Task directions:
Your answer should be one number, the count of lines in the records that carry the string "Home".

Given data:
☆ ☆ ☆ ☆ ☆ ☆ ☆

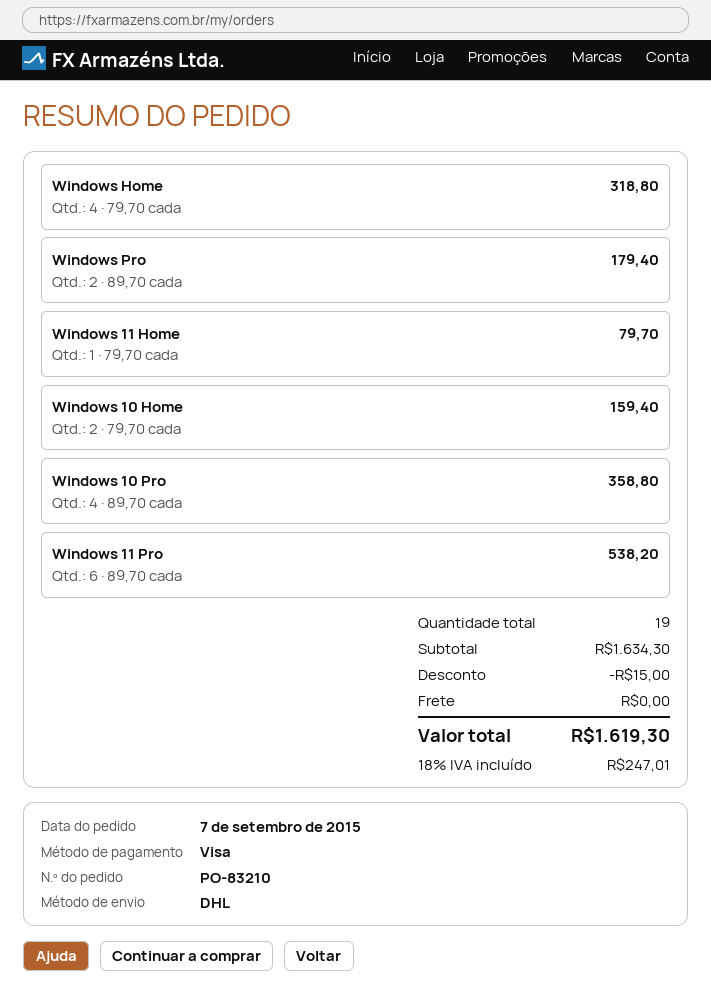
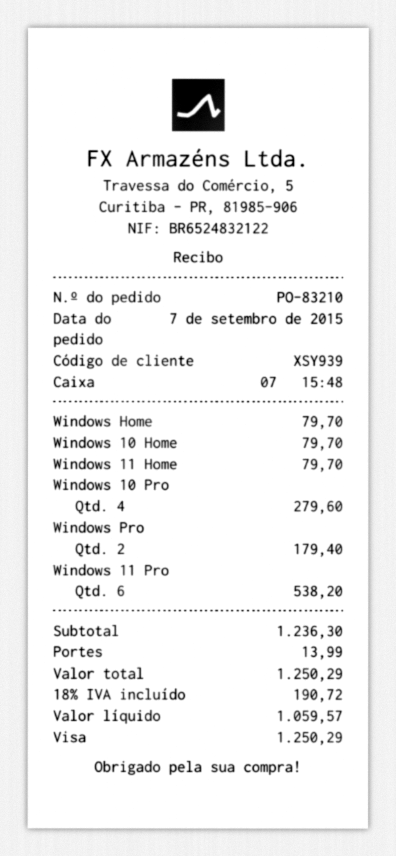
Windows Home: 4 for 318.80 -> 1 for 79.70
Windows 10 Home: 2 for 159.40 -> 1 for 79.70
Windows 10 Pro: 4 for 358.80 -> 4 for 279.60
subtotal: 1634.30 -> 1236.30
discount: 15.00 -> none
shipping: 0.00 -> 13.99
tax: 18% = 247.01 -> 18% = 190.72
total: 1619.30 -> 1250.29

☆ ☆ ☆ ☆ ☆ ☆ ☆

Written answer:
2